Awesome review, Ken! I wasn't aware that Hilleberg did a simple dome tent until I read your post. Have to say, I love the look of the Unna. I love that large side opening door on the fly, it's reminiscent of the Ahwahnee. If only they did a 2-person, 2-door version (like the Ahwahnee I guess, but with an inner.

One question, Ken, how much have you used the Unna fly-only? How was condensation? Seems like it could work pretty well as a single-skin since it looks like it has quite good ventilation options.

Edit: By the way, do you happen to know the weight of the fly + poles only?
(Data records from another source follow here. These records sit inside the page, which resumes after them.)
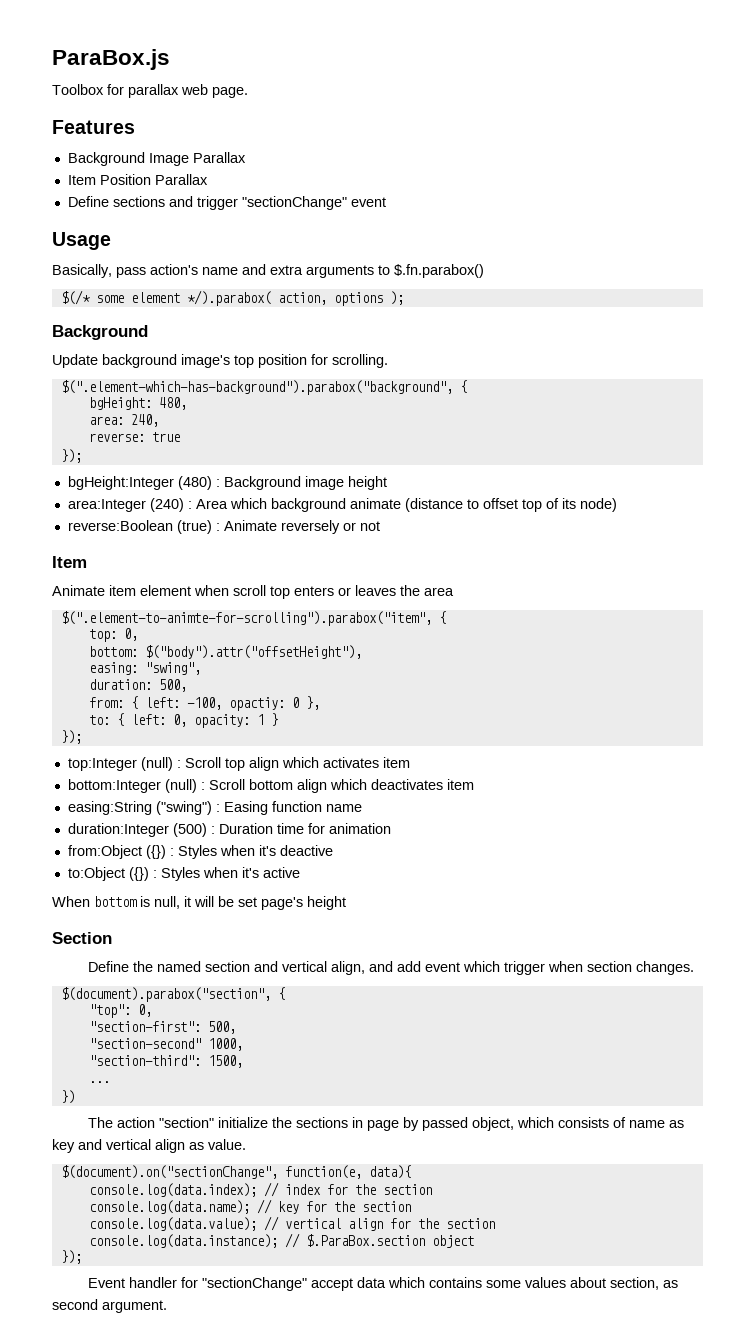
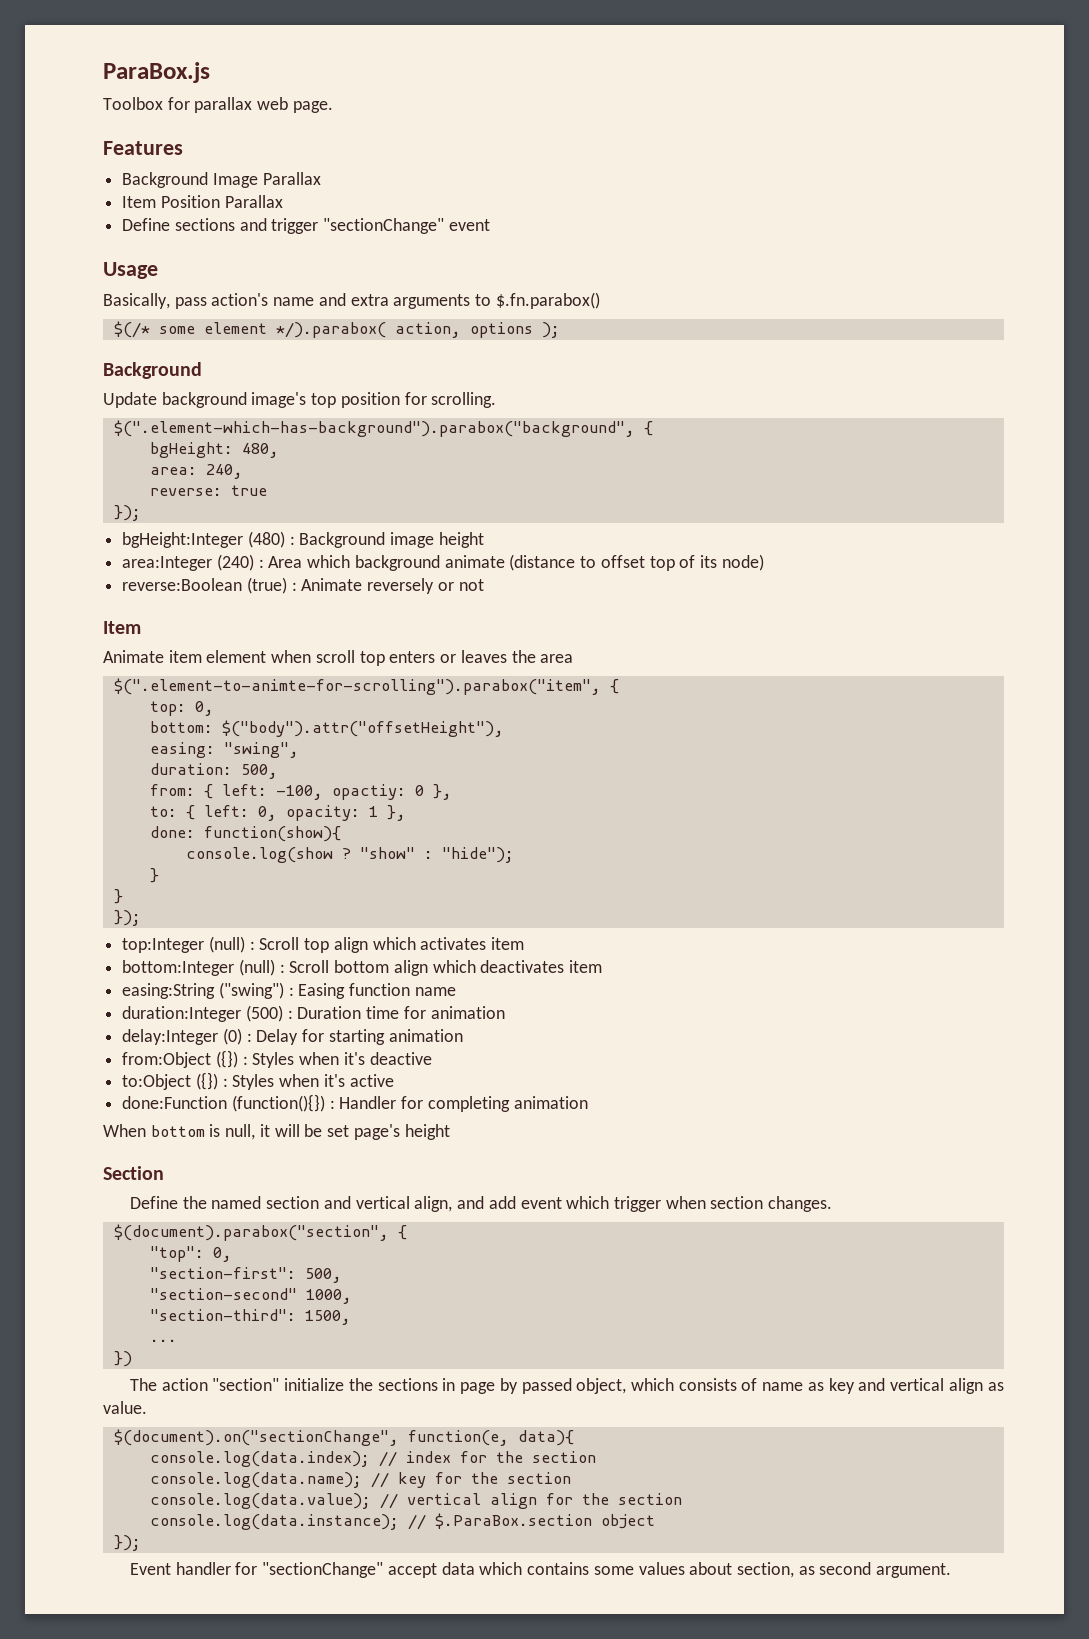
- to: { left: 0, opacity: 1 }
+ to: { left: 0, opacity: 1 },
+ done: function(show){
+ console.log(show ? "show" : "hide");
+ }
+ }
+ delay:Integer (0) : Delay for starting animation
+ done:Function (function(){}) : Handler for completing animation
Edited by Joomy on 05/19/2012 00:25:10 MDT.

Ken Thompson
(kthompson) - MLife

Locale: Behind the Redwood Curtain
Re: Unna component weights on 05/19/2012 09:21:41 MDT Print View

Here is what I have Jeremy. Upcoming trip to the Lost Coast will be my first fly only trip. Will report after.

Fly 824g
Vent cover 64g
Inner 642g
12 stakes in sack 154g
Poles only 420g
2 poles,repair sleeve,extra pole section in stuffsack 502g
I missed weighing the footprint alone somehow
Anyway the minimum set up fly,poles,floor,stakes in sack and stuffsack weighs 63.5oz or 1800g
Bare minimum 1308g for fly, vent cover and poles. or 46 oz. It is a huge amount of space.
Some of the weights were supplied by Hilleberg. I have found their weights to be accurate.

The poles are heavy. But no real fluff in the design. Everything is there that is needed, nothing that is not.

The new Rogan is a two door, two vestibule version. 3 season only though.

I really like how easy it is to pitch. Could do it blindfolded. No color coded poles or sleeves.

Stephen M
(stephenm) - MLife

Locale: The Great Lakes Bay Region
Re: Re: Unna component weights on 05/19/2012 16:13:07 MDT Print View

Hi Ken,

The Unna does look like a nice tent, any issues if the wind is coming from the side?

When I was researching the Soulo I very nearly bought the Unna.